Matzo Brei
The Passover breakfast. Matzo broken into pieces, briefly soaked to soften, beaten with eggs, then cooked in butter to a chunky scramble or a single golden pancake. Sweet with cinnamon sugar and sour cream, or savoury with smoked salmon and chives.
Overview
The eight-day Passover diet rests on matzo, and matzo brei is the dish that turns yesterday's plain matzo crackers into a proper hot breakfast. Pieces of matzo go briefly under warm water until they soften (but don't disintegrate), then drain. They get folded into beaten salted eggs, sit a minute so the matzo drinks in the egg, and then go into hot foaming butter.
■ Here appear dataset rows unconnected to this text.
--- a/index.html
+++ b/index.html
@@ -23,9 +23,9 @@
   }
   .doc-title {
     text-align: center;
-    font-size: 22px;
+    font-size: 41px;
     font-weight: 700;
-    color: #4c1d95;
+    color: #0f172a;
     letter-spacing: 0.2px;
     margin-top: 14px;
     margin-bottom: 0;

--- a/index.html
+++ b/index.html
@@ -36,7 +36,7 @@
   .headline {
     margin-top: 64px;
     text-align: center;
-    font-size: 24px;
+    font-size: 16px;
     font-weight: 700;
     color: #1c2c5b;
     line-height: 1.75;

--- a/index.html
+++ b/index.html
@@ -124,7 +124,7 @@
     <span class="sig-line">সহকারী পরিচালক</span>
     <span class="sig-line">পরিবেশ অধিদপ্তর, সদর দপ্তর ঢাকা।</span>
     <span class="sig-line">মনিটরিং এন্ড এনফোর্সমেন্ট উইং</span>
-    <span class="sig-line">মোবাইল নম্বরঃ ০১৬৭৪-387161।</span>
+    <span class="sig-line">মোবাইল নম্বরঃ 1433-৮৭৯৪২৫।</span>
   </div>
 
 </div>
Two finishes: cook flat as a thick pancake and flip, or break up and scramble. Eaten immediately with whichever topping the household votes for.
Ingredients
The brei
- 4 sheets plain matzo
- 4 large eggs
- 2 generous pinches kosher salt
- A generous grind of black pepper
- 2 teaspoons unsalted butter (or schmaltz for the savoury version)
Sweet finish (pick one)
- 2 tablespoons strawberry jam (or apricot)
- 4 tablespoons sour cream
- 1 tablespoon caster sugar mixed with ½ teaspoon ground cinnamon
Savoury finish (or pick one of these instead)
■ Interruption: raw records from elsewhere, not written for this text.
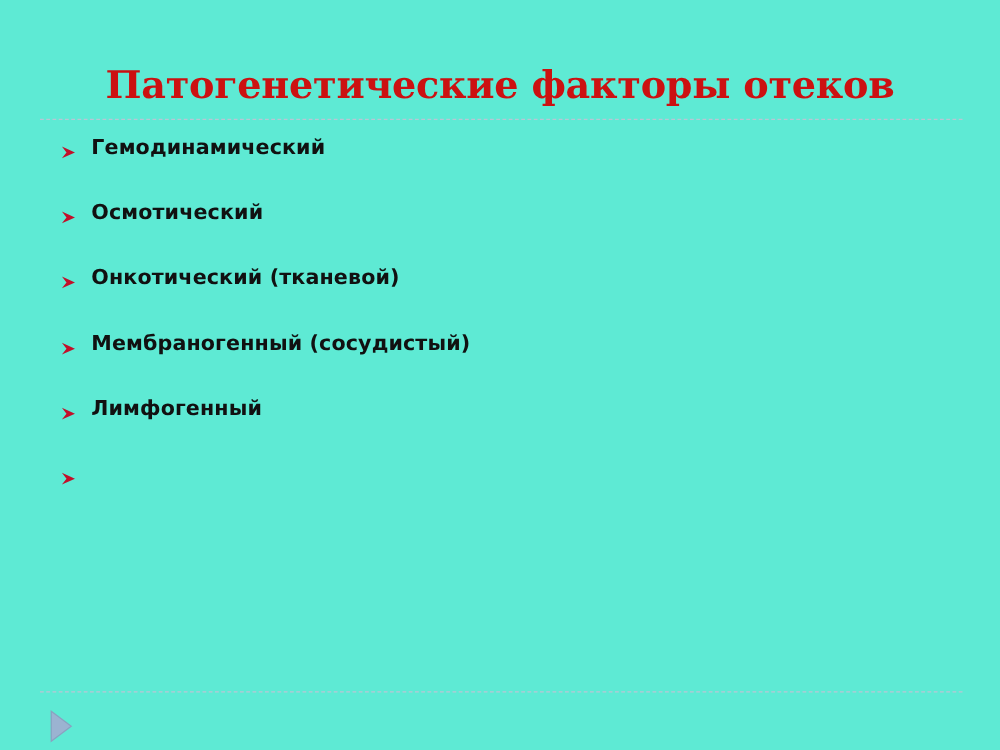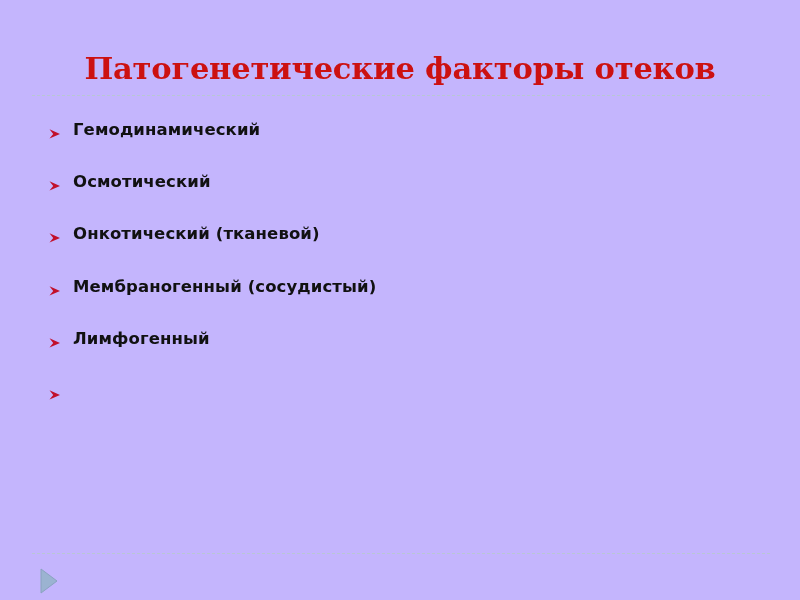--- a/index.html
+++ b/index.html
@@ -19,7 +19,7 @@
   .slide {
     position: absolute;
     inset: 0;
-    background: #c4b5fd;
+    background: #5eead4;
   }
 
   

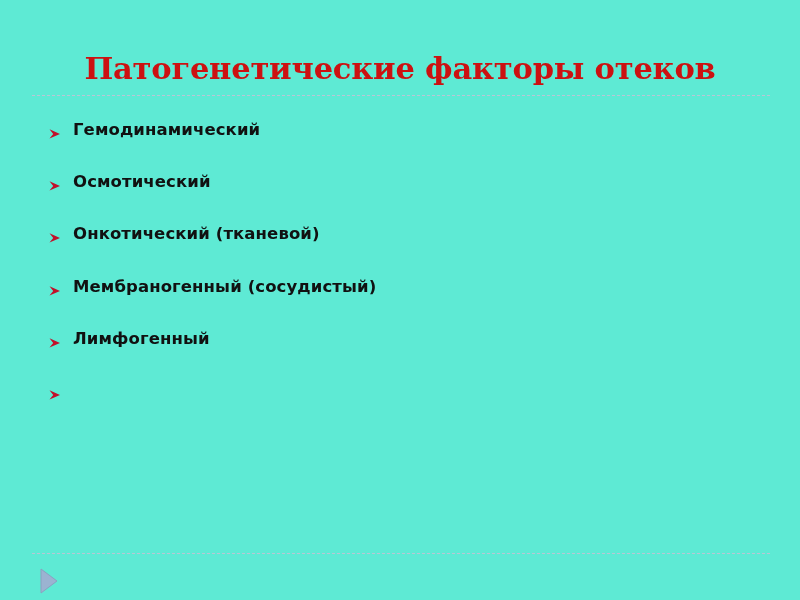--- a/index.html
+++ b/index.html
@@ -57,7 +57,7 @@
   .bullet-list {
     position: absolute;
     left: 46px;
-    top: 118px;
+    top: 106px;
     width: 700px;
     list-style: none;
     margin: 0;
- 80 g smoked salmon (sliced thin)
- 2 tablespoons soft cream cheese
- 1 tablespoon chopped chives
- A squeeze of lemon
Method
Stage 1 - Soak the matzo
- Break the matzo into roughly 4 cm pieces and pile in a colander or wide bowl.
- Run warm (not hot) water over the pieces for 10-15 seconds, turning with your hands so every piece gets wet. The matzo softens fast - over-soak and it turns to porridge; under-soak and it stays sharp at the edges.
- Drain in the colander and press gently to release excess water. The pieces should feel pliable but still have some texture, like a wet sponge.
Stage 2 - Mix with egg
- Crack the eggs into a wide bowl. Add the salt and pepper. Beat with a fork until uniform.
- Tip the drained matzo into the eggs. Fold gently with a spatula until every piece is coated.
- Let the mixture sit for 2 minutes. The matzo continues to absorb the egg and the mix tightens. This rest matters - a quick cook from a wet mix gives mushy brei.
Stage 3 - Cook
- Heat the butter in a medium non-stick frying pan over a medium heat until it bubbles vigorously but is not browning.
- Pour the egg-matzo mixture into the pan in an even layer.
- For the pancake style: cook undisturbed for 3 minutes until the underside is set and golden. Flip in one piece (slide onto a plate, invert the pan over the plate, flip back) and cook another 2 minutes. Slide onto a warm plate and cut in half.
- For the scrambled style: after 1 minute, start breaking the matzo brei into large rough chunks with a spatula and stirring gently. Continue for 2-3 minutes until the eggs are set but still soft, the matzo pieces holding shape but warmed through.
Stage 4 - Finish
- Sweet: top with sour cream, a spoon of jam, and a generous shake of cinnamon sugar. The classic combination is half-sweet-half-savoury - sour cream on one half, jam on the other.
- Savoury: top with cream cheese, a few slices of smoked salmon, chopped chives, a squeeze of lemon.
Notes
- Matzo brei is a fast breakfast and only takes 7 minutes once you have the matzo broken. Worth using slightly stale matzo if it's available; fresher matzo can disintegrate at the soak stage.
- The sweet-vs-savoury debate runs through every Ashkenazi household. The pancake style suits sweet finishes (clean slices, even base for the toppings); the scrambled style suits savoury (the smoked salmon weaves through the chunks).
- Some cooks add a splash of milk to the eggs for a softer brei; others insist water only, which keeps the brei kosher with both meat and dairy meals. Pick your tradition.
Serving
On warm plates straight from the pan, with strong coffee. Beside a bowl of fresh berries or a half-grapefruit if you want to dress it up.
Storage
Best fresh - the texture suffers on reheating. Leftovers keep in a covered container in the fridge for 1 day; refresh in a hot non-stick pan for 2 minutes if you must.